◆ RECORDS FOR THE TASK
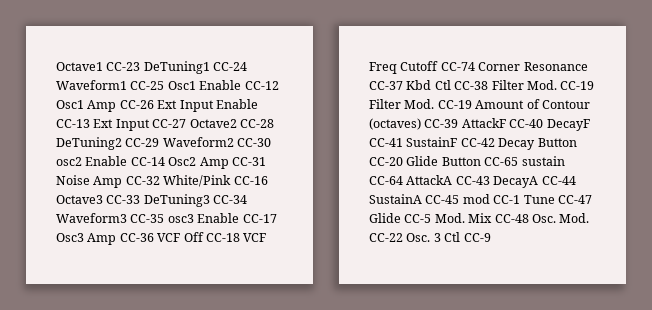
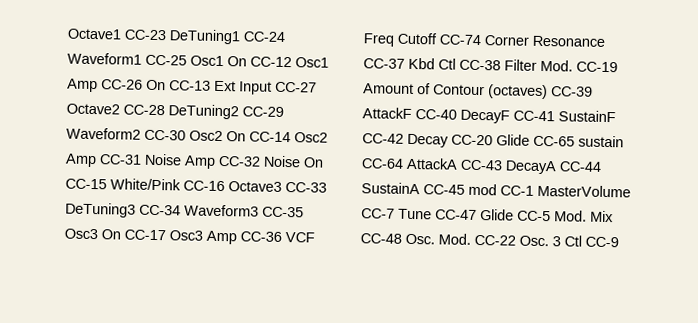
[199,80,242,90] Enable -> [227,56,247,67] On
[157,99,258,112] Ext Input Enable -> [146,79,166,91] On
[56,156,128,166] osc2 Enable -> [189,130,246,142] Osc2 On
(160, 180) none -> [263,155,324,168] [65,178,107,190] Noise On CC-15
[167,213,240,223] osc3 Enable -> [64,228,121,240] Osc3 On
[183,232,267,242] Off CC-18 VCF -> (315, 237) none
[369,99,472,109] Filter Mod. CC-19 -> (618, 67) none
[537,138,577,147] Button -> (449, 140) none
[441,157,481,166] Button -> (530, 140) none
(521, 199) none -> [537,184,631,198] [361,208,395,219] MasterVolume CC-7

◆ WHAT TO WORK ON
Repeat every record above exactly, but drop the pictures.

◆ ANSWER BELOW
[199,80,242,90] Enable -> [227,56,247,67] On
[157,99,258,112] Ext Input Enable -> [146,79,166,91] On
[56,156,128,166] osc2 Enable -> [189,130,246,142] Osc2 On
(160, 180) none -> [263,155,324,168] [65,178,107,190] Noise On CC-15
[167,213,240,223] osc3 Enable -> [64,228,121,240] Osc3 On
[183,232,267,242] Off CC-18 VCF -> (315, 237) none
[369,99,472,109] Filter Mod. CC-19 -> (618, 67) none
[537,138,577,147] Button -> (449, 140) none
[441,157,481,166] Button -> (530, 140) none
(521, 199) none -> [537,184,631,198] [361,208,395,219] MasterVolume CC-7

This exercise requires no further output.